I don’t think people are particularly against this. The kids are imploding and people dont care about a completely open internet as much.

sunshine-o08/01/2025

I was told by a Brussels lobbyist a long time ago that the EU was by design made for them. I then was shocked how in your face it is within the EU walls.

In a sense citizens also have legitimate lobby groups, they are the political parties we know.

Foreign countries also lobby. Now recently what should worry Europeans is they don't bother anymore and just wipe the floor with the EU representative in front of everybody like Xi and Trump did last week.

So you can vote and lobby but I don't think it is enough today. We should first opt out of a lot of things and defend ourselves digitally:

- Buy some cheap LoRa devices and give some to your friends. Get into meshtastic and reticulum

- Buy some cheap HaLow WiFi devices and get into things like OpenWrt and B.A.T.M.A.N

- Self host as much as you can (It is worth doing just to avoid the Cloudflare " verify you are human" thing)

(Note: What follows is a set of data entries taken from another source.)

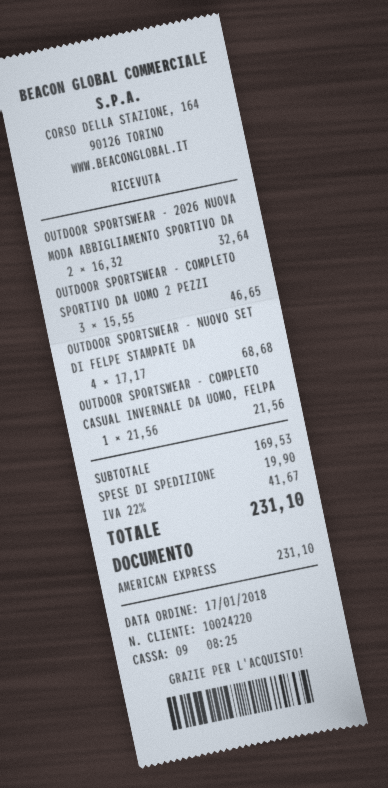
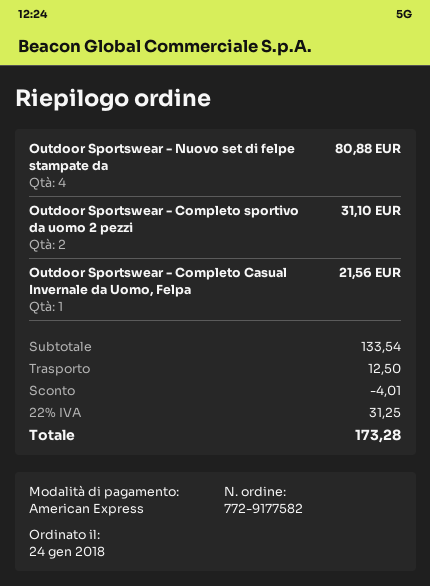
order date: 2018-01-17 -> 2018-01-24
OUTDOOR SPORTSWEAR - 2026 NUOVA MODA ABBIGLIAMENTO SPORTIVO DA: 2 for 32.64 -> none
OUTDOOR SPORTSWEAR - COMPLETO SPORTIVO DA UOMO 2 PEZZI: 3 for 46.65 -> 2 for 31.10
OUTDOOR SPORTSWEAR - NUOVO SET DI FELPE STAMPATE DA: 4 for 68.68 -> 4 for 80.88
subtotal: 169.53 -> 133.54
discount: none -> 4.01
shipping: 19.90 -> 12.50
tax: 22% = 41.67 -> 22% = 31.25
total: 231.10 -> 173.28

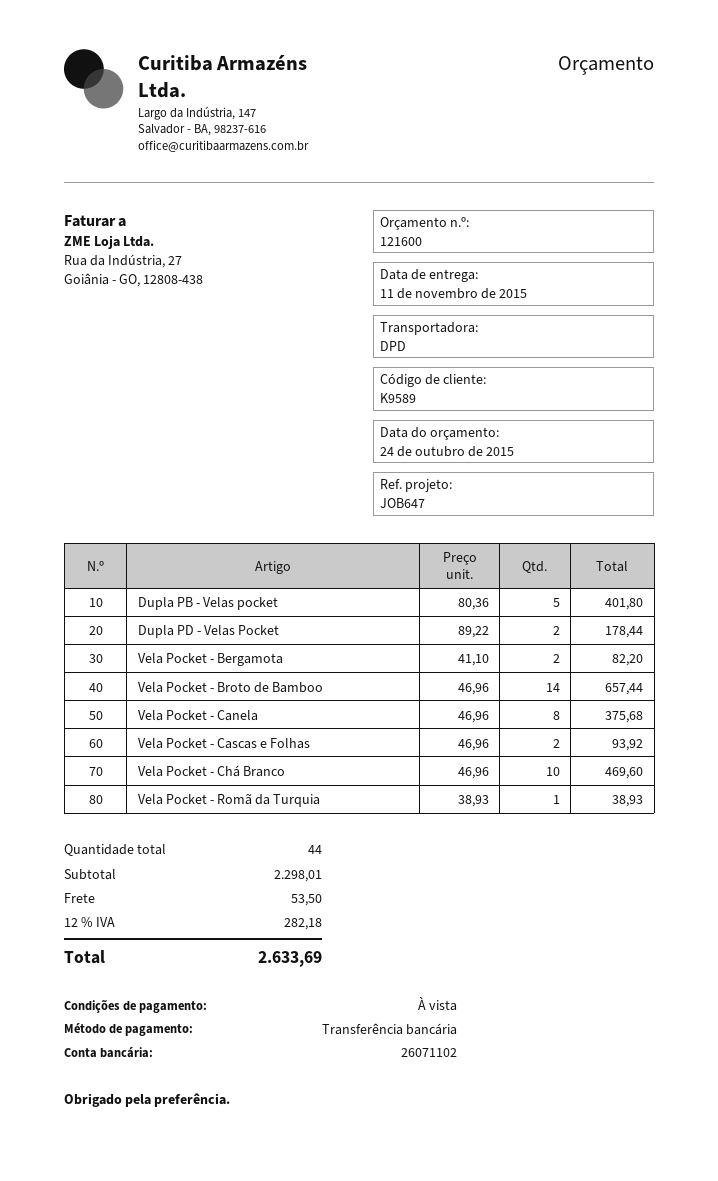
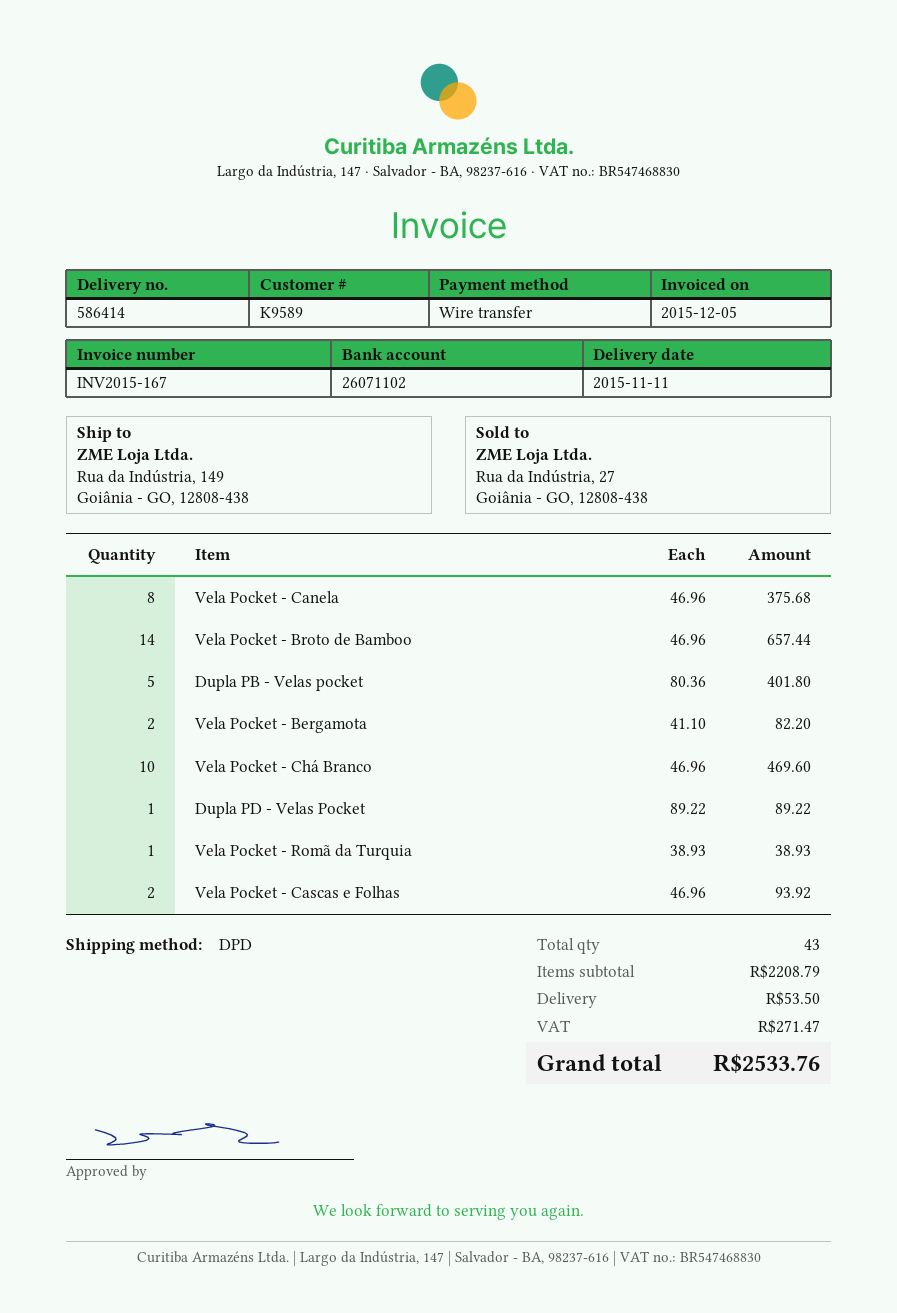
Dupla PD - Velas Pocket: 2 x 89.22 = 178.44 -> 1 x 89.22 = 89.22
total quantity: 44 -> 43
subtotal: 2298.01 -> 2208.79
tax: 282.18 -> 271.47
total: 2633.69 -> 2533.76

- Look back into things like Ethereum and good projects, they slowly made some real progress. Crypto is not only about price, annoying bitcoin bros and memecoins. It is still bad but banks and credit card companies are worst.

- Get some useful skills.

We have entered some kind of world war already and it will most likely include some ugly cyberattacks. In that context ChatControl matters much less and you can kill two birds with one stone.

I am still looking for a realistic solution to the email problem. If you have a suggestion I am really listening.

verisimi08/01/2025

There is no way to resolve these problems. Every answer involves capitulation to governments with loss of personal freedoms.

One has to admit the system is fundamentally broken. Once this is accepted, and people stop investing themselves further in the political system, then we will see change.

Sadly, the change is already planned for and will likely be a jump to some sort of communistic, ai-managed technocracy. However, it is also an opportunity to make the point that force should be no part of a future system. People should be able to opt-in or opt-out. That's freedom.

FabHK07/31/2025

It's equally difficult to support it, no?

MPSFounder07/31/2025

This, I believe, is the only issue with our form of gov. Lack of referendums. In the US, much of the current unpopular issues (Abortion ban, support for Israel's genocide using American taxpayer's taxes, lack of regulations on data harvesting) could be circumvented. I believe the optimal way to avoid these is 1) an educated populace and 2) referendums. The people who were given objective facts, free of propaganda and private interests, decide accordingly. If the majority believes in something, then we the people decide. Congress and the senate have been too bought up by private interests, that starts with campaigning (you receive x millions, from a lobby group (AIPAC for instance), and every legislation that affects their interests has to go through them). I dated a girl who was a lobbyist in DC, and relocated back home. It is unbelievable what goes on behind the scenes. Much of us do not recognize for instance the extent to which fossil fuels or car dealerships dictate how we live our lives. We may be aware of it, but there is a bureaucratic apparatus built in DC, at least 50x the size of congress, that strips We the people of power.